Thanks Andres, I sent you the 2 BC files (optimized and non-optimized)
directly. Let me know if you can figure out the problem (wasn't sure if its
ok to spam the list with 2MBs of it :) ). Thanks!

On Thu, Oct 24, 2019 at 9:04 PM Andres Freund <andres@anarazel.de> wrote:

Show quoted text

Hi,

On 2019-10-24 15:12:16 +0000, PG Bug reporting form wrote:

The following bug has been logged on the website:

Bug reference: 16076
Logged by: Yuri Astrakhan
Email address: yuriastrakhan@gmail.com
PostgreSQL version: 12.0
Operating system: Ubuntu 19.10
Description:

(huge thanks to @Komzpa - Darafei Praliaskouski who figured out the
culprit)

PostgreSQL 12.0 (Ubuntu 12.0-2.pgdg19.10+1) on x86_64-pc-linux-gnu,

compiled

by gcc (Ubuntu 9.2.1-9ubuntu1) 9.2.1 20191008, 64-bit
POSTGIS="3.0.0 r17983" [EXTENSION] PGSQL="120" GEOS="3.8.0-CAPI-1.13.1 "
PROJ="Rel. 5.2.0, September 15th, 2018" LIBXML="2.9.4" LIBJSON="0.13.1"
LIBPROTOBUF="1.3.1" WAGYU="0.4.3 (Internal)"

I have a full OpenStreetMap loaded using OpenMapTiles configuration into
multiple machine configurations. A single query (wrapped as a UDF)

generates

the whole MVT tile blob, and uses many layers, sub-queries, and UDFs.

When

JIT is enabled, the query takes 5-10 seconds to run. Disabling JIT makes

the

query run in milliseconds. Same queries on PostgreSQL 10 + Postgis
2.5.2/GEOS 3.6 have no issues (as there was no JIT).

Ugh.

Details:
The query is a concatenation of multiple map layers (binary blobs in MVT
format from ST_AsMVT()). All layers are "UNION ALL-ed" from subqueries,

one

query per layer. The "explain analyze" shows huge cost of the first layer
query, regardless of the order of those layers. Every layer added about
200-300ms to the execution (not planning!) time, totalling about 5-7
seconds. Yet, I noticed that when I was testing a portion of layers,
removing layer_waterway made query run in milliseconds (I suspect there

are

more than one layer that causes this bug).

I will try to reproduce this error using OpenMapTiles's quickstart setup,
but that will involve some heavy customization. Is this a known bug, or
should I try to get an easy to set up repo?

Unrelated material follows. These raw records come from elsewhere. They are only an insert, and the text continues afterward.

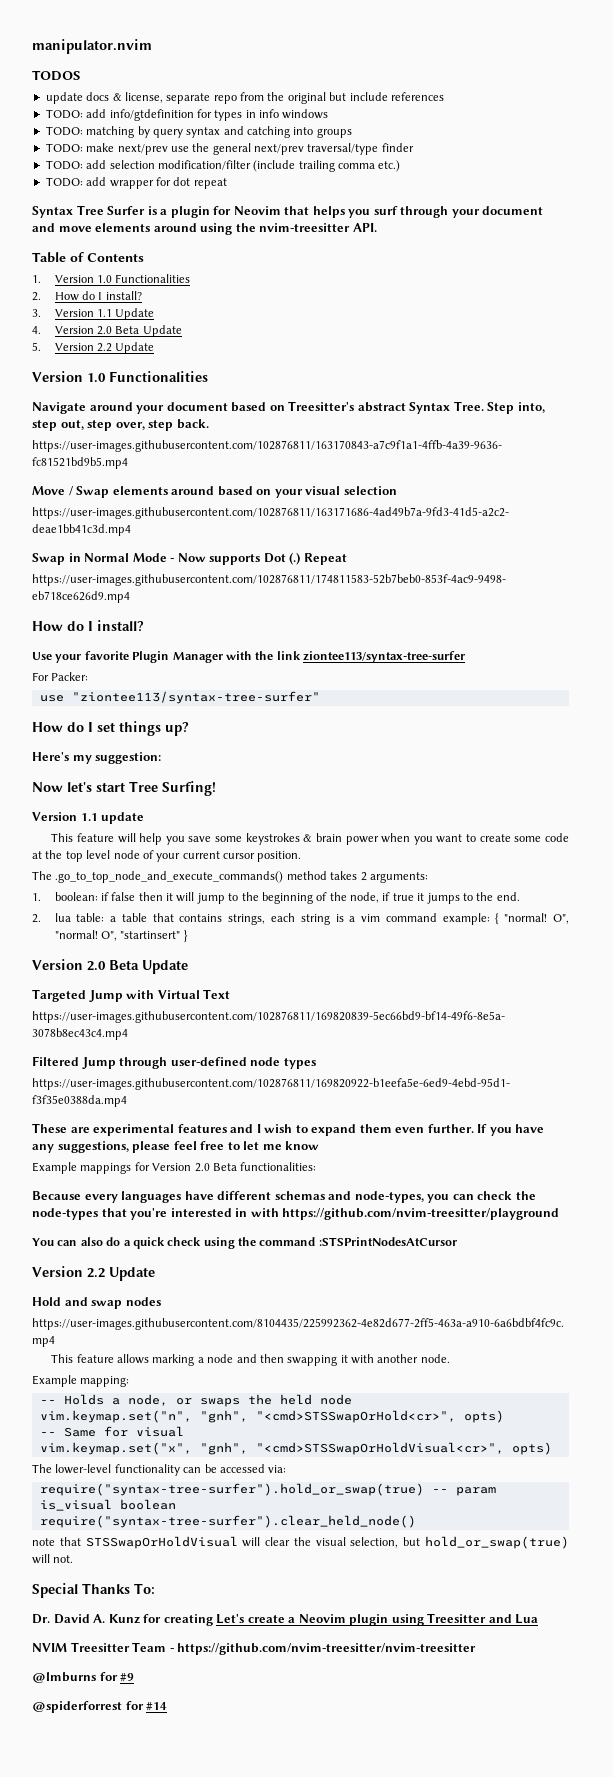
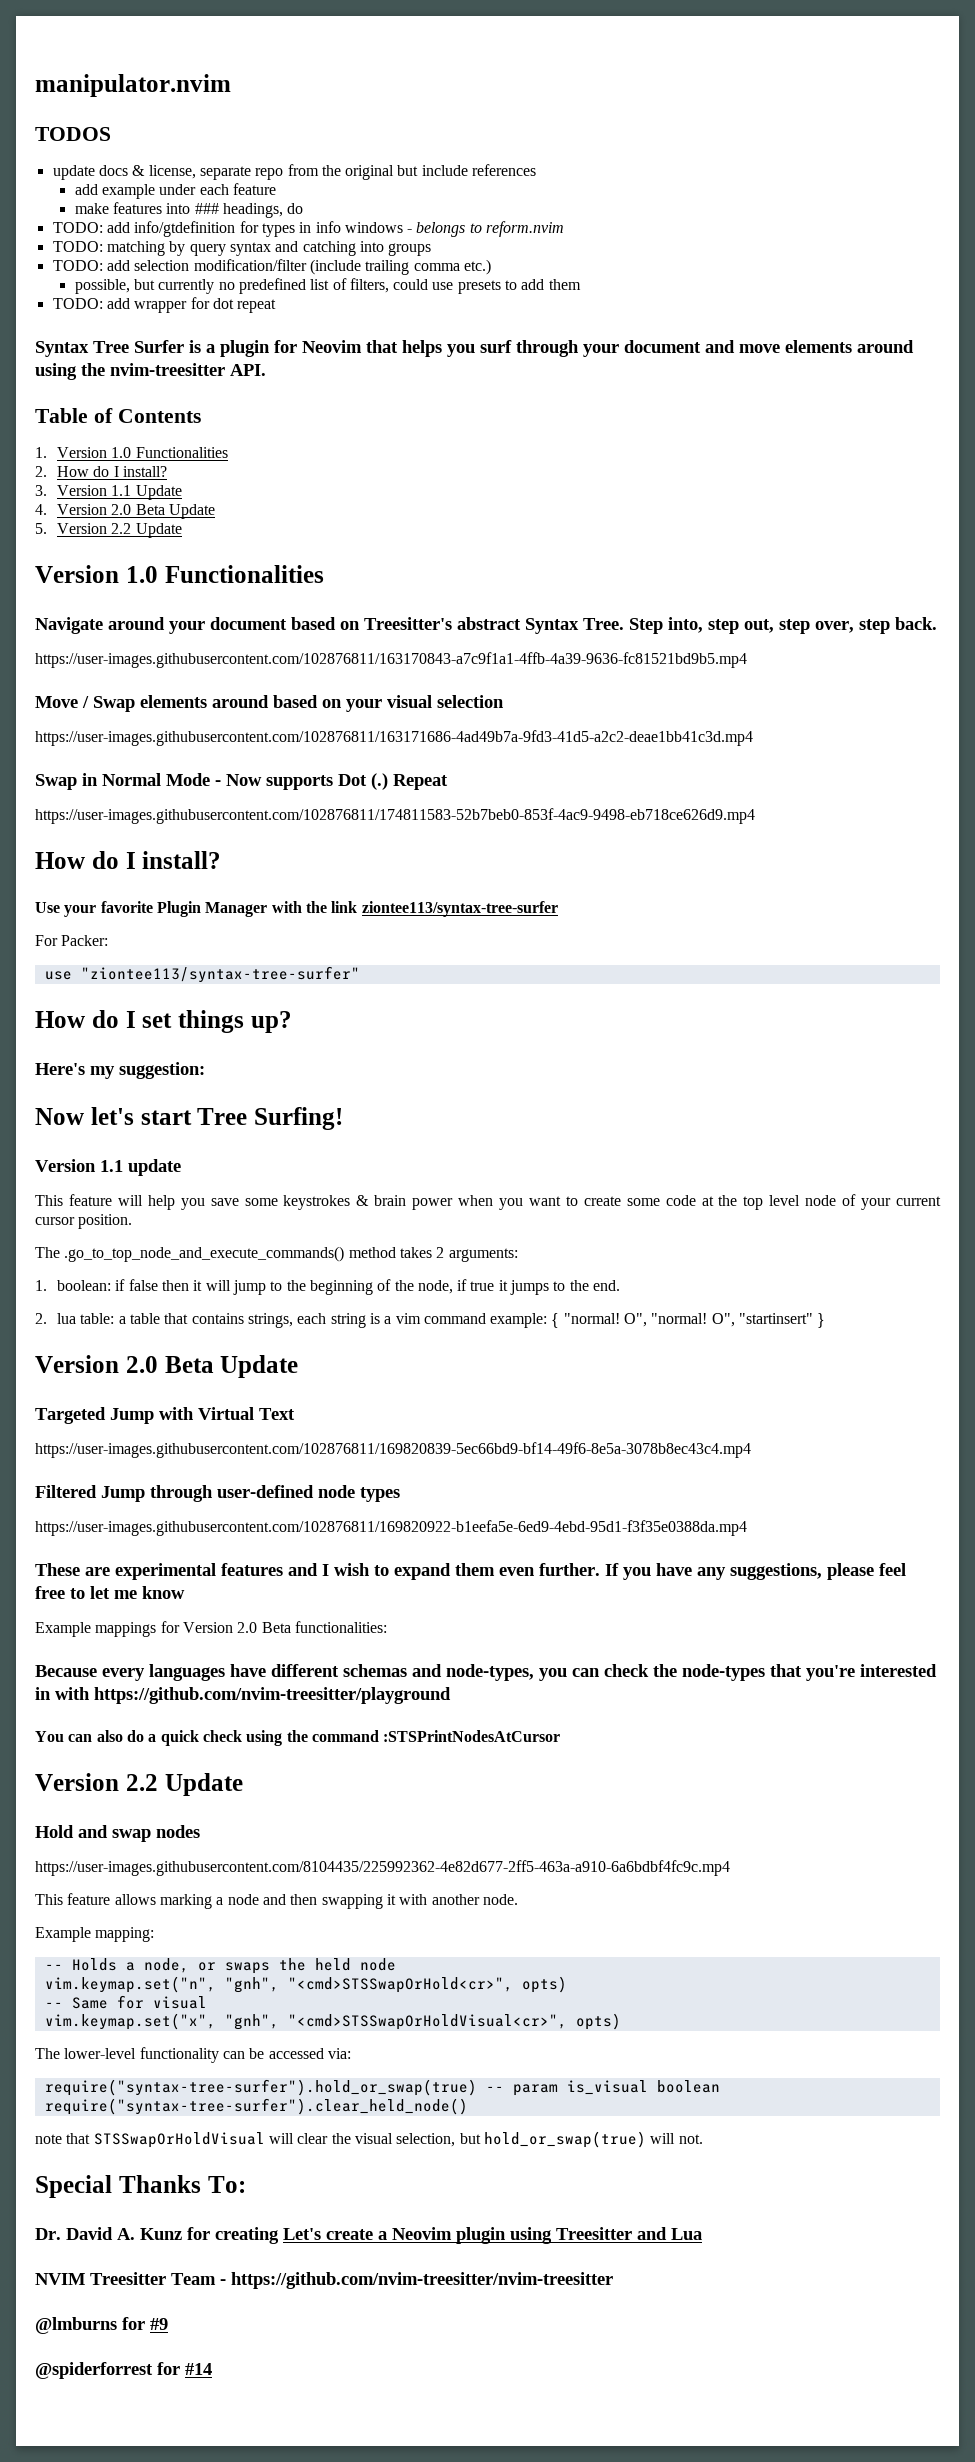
+ add example under each feature
+ make features into ### headings, do
- TODO: add info/gtdefinition for types in info windows
+ TODO: add info/gtdefinition for types in info windows - belongs to reform.nvim
- TODO: make next/prev use the general next/prev traversal/type finder
+ possible, but currently no predefined list of filters, could use presets to add them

Thanks!

A repro would be very helpful.

* "perf top" results -
https://gist.github.com/nyurik/fa0cb0dd935d50e796cd5d58d8d41067

Hm. That's a flat looking profile, making it hard to glean information
about what's going wrong. It might just be the size of the emitted
code...

If it's too hard to generate a quick repro, it might already help if you
sent me the bitcode for such a slow query. You can do so by setting
'jit_dump_bitcode' and looking for the *.bc files in the data
directory.

* A few explore analyze runs with different layer orderings:
* https://explain.depesz.com/s/fecC
* https://explain.depesz.com/s/MpMo
* https://explain.depesz.com/s/d7RU
* main query -
https://gist.github.com/nyurik/ed80c5e6d20f67fd14d37ea2503a9cbd
* helpers -

https://gist.github.com/nyurik/00c4c9d69b7d4fa67c86159b9ce83027

This looks like it creates pretty darn huge queries. There's a *lot* of
table references here, and each of them has their own targetlist etc.

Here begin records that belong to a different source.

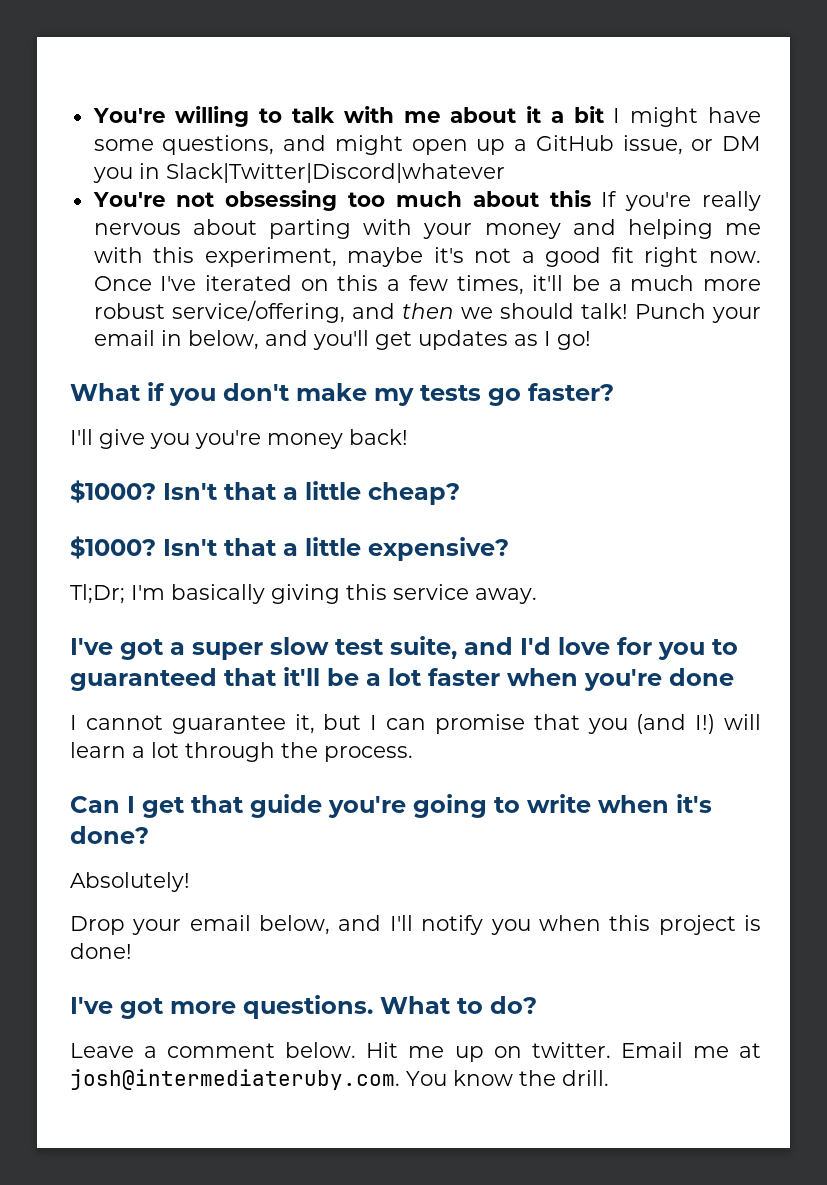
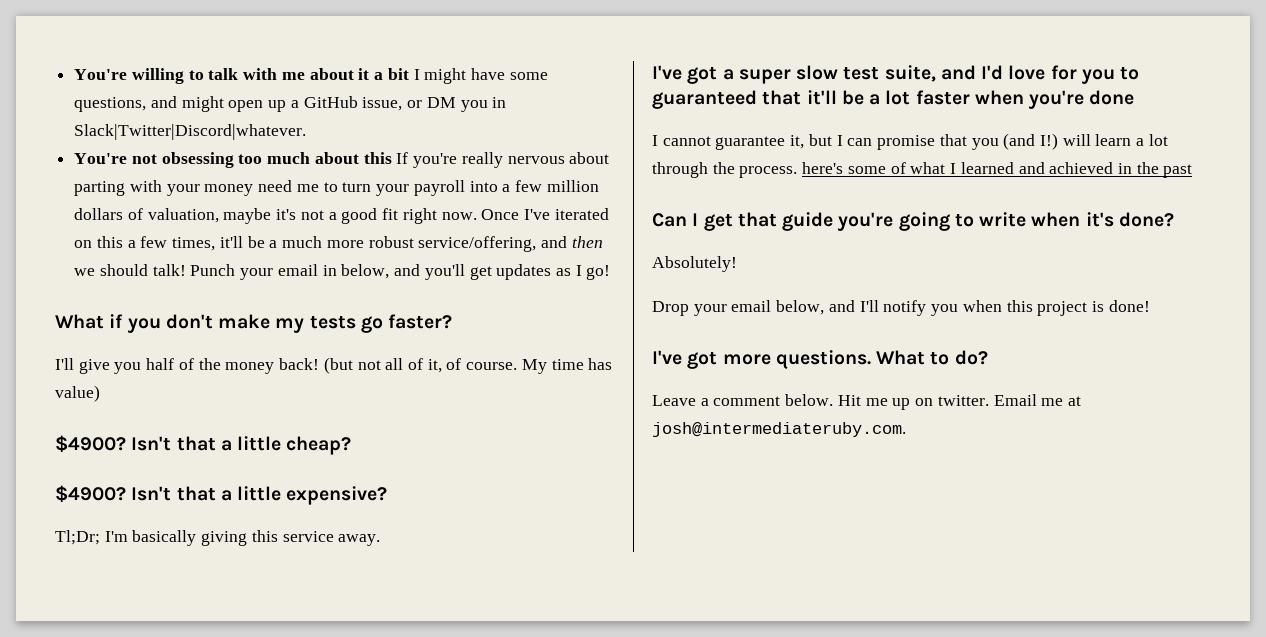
- You're willing to talk with me about it a bit I might have some questions, and might open up a GitHub issue, or DM you in Slack|Twitter|Discord|whatever
+ You're willing to talk with me about it a bit I might have some questions, and might open up a GitHub issue, or DM you in Slack|Twitter|Discord|whatever.
- You're not obsessing too much about this If you're really nervous about parting with your money and helping me with this experiment, maybe it's not a good fit right now.
+ You're not obsessing too much about this If you're really nervous about parting with your money need me to turn your payroll into a few million dollars of valuation, maybe it's not a good fit right now.
- I'll give you you're money back!
- $1000?
+ I'll give you half of the money back! (but not all of it, of course. My time has value)
+ $4900?
  Isn't that a little cheap?
- $1000?
+ $4900?
- I cannot guarantee it, but I can promise that you (and I!) will learn a lot through the process.
+ I cannot guarantee it, but I can promise that you (and I!) will learn a lot through the process. here's some of what I learned and achieved in the past
- Email me at josh@intermediateruby.com. You know the drill.
+ Email me at josh@intermediateruby.com.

I want to figure out why it's *this* slow, but this many expressions are
going to have overhead to JIT. There's 330 generated functions in that
last explain. A lot of them never actually executed, because there's
basically no content. Presumably there's a lot of redundancy, with the
expressions being basically the same - but we're unable to take
advantage of that in 12, due to the pointer constants making the
expressions not actually be the same, c.f. patch at[1] (which also is
why there's no caching).

Unfortunately I don't think there's going to be full blown fix for this
in 12, although we might be able to improve things a bit. So you'll
probably end up having to just disable jit. But if you can try to get me
enough data to work with, the situation in 13 might be better.

Greetings,

Andres Freund

[1]
/messages/by-id/20191023163849.sosqbfs5yenocez3@alap3.anarazel.de

#4Yuri Astrakhan
yuriastrakhan@gmail.com
In reply to: Andres Freund (#2)
Re: BUG #16076: JIT causes huge delays in a complex query. jit=off solves it.

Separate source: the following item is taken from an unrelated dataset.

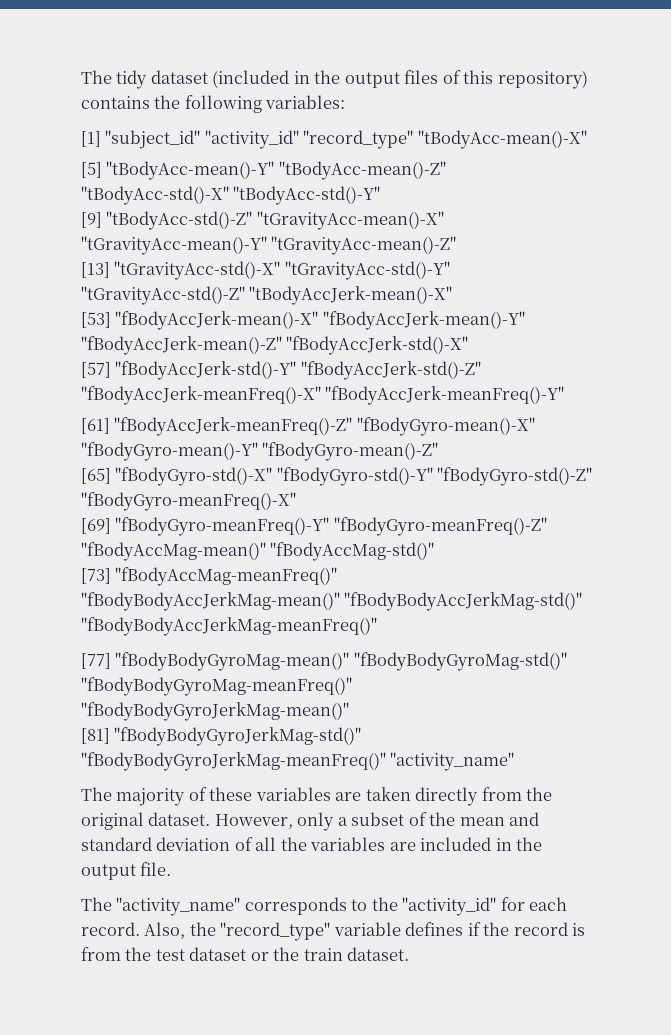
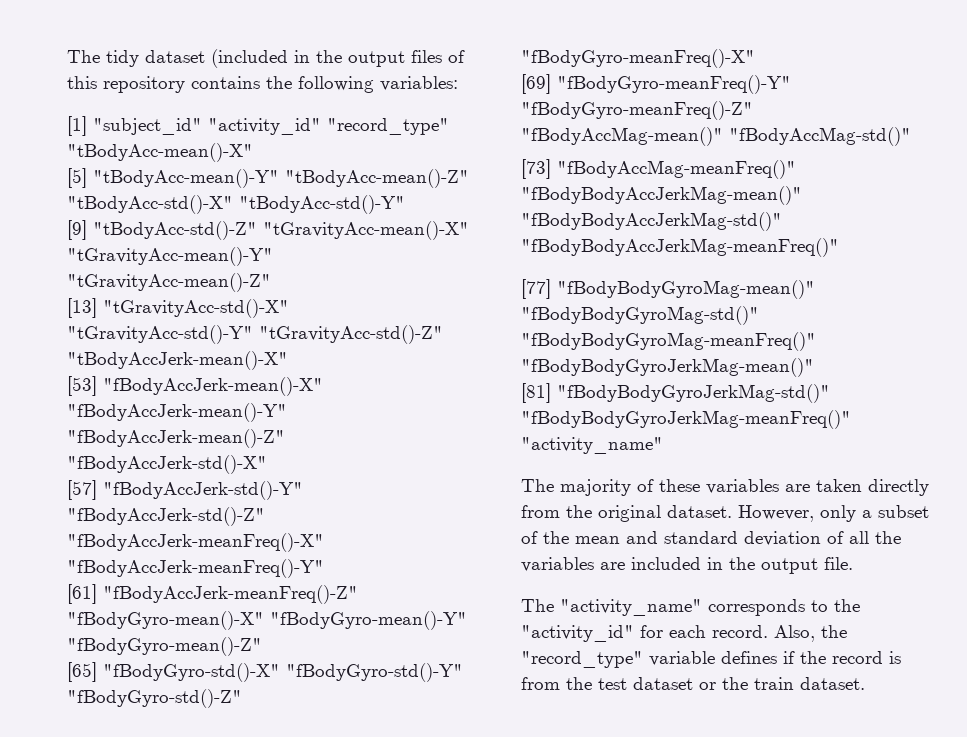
- The tidy dataset (included in the output files of this repository) contains the following variables:
+ The tidy dataset (included in the output files of this repository contains the following variables:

Hi Andres, I just heard v14 beta is out (congrats!). Do you know if the
very large query optimizations you mentioned (see last paragraph) have made
it into v13 or v14b1? Thanks!

On Thu, Oct 24, 2019 at 9:04 PM Andres Freund <andres@anarazel.de> wrote:

Show quoted text

Hi,

On 2019-10-24 15:12:16 +0000, PG Bug reporting form wrote:

The following bug has been logged on the website:

Bug reference: 16076
Logged by: Yuri Astrakhan
Email address: yuriastrakhan@gmail.com
PostgreSQL version: 12.0
Operating system: Ubuntu 19.10
Description:

(huge thanks to @Komzpa - Darafei Praliaskouski who figured out the
culprit)

PostgreSQL 12.0 (Ubuntu 12.0-2.pgdg19.10+1) on x86_64-pc-linux-gnu,

compiled

by gcc (Ubuntu 9.2.1-9ubuntu1) 9.2.1 20191008, 64-bit
POSTGIS="3.0.0 r17983" [EXTENSION] PGSQL="120" GEOS="3.8.0-CAPI-1.13.1 "
PROJ="Rel. 5.2.0, September 15th, 2018" LIBXML="2.9.4" LIBJSON="0.13.1"
LIBPROTOBUF="1.3.1" WAGYU="0.4.3 (Internal)"

I have a full OpenStreetMap loaded using OpenMapTiles configuration into
multiple machine configurations. A single query (wrapped as a UDF)

generates

the whole MVT tile blob, and uses many layers, sub-queries, and UDFs.

When

JIT is enabled, the query takes 5-10 seconds to run. Disabling JIT makes

the

query run in milliseconds. Same queries on PostgreSQL 10 + Postgis
2.5.2/GEOS 3.6 have no issues (as there was no JIT).

Ugh.

Details:
The query is a concatenation of multiple map layers (binary blobs in MVT
format from ST_AsMVT()). All layers are "UNION ALL-ed" from subqueries,

one

query per layer. The "explain analyze" shows huge cost of the first layer
query, regardless of the order of those layers. Every layer added about
200-300ms to the execution (not planning!) time, totalling about 5-7
seconds. Yet, I noticed that when I was testing a portion of layers,
removing layer_waterway made query run in milliseconds (I suspect there

are

more than one layer that causes this bug).

I will try to reproduce this error using OpenMapTiles's quickstart setup,
but that will involve some heavy customization. Is this a known bug, or
should I try to get an easy to set up repo? Thanks!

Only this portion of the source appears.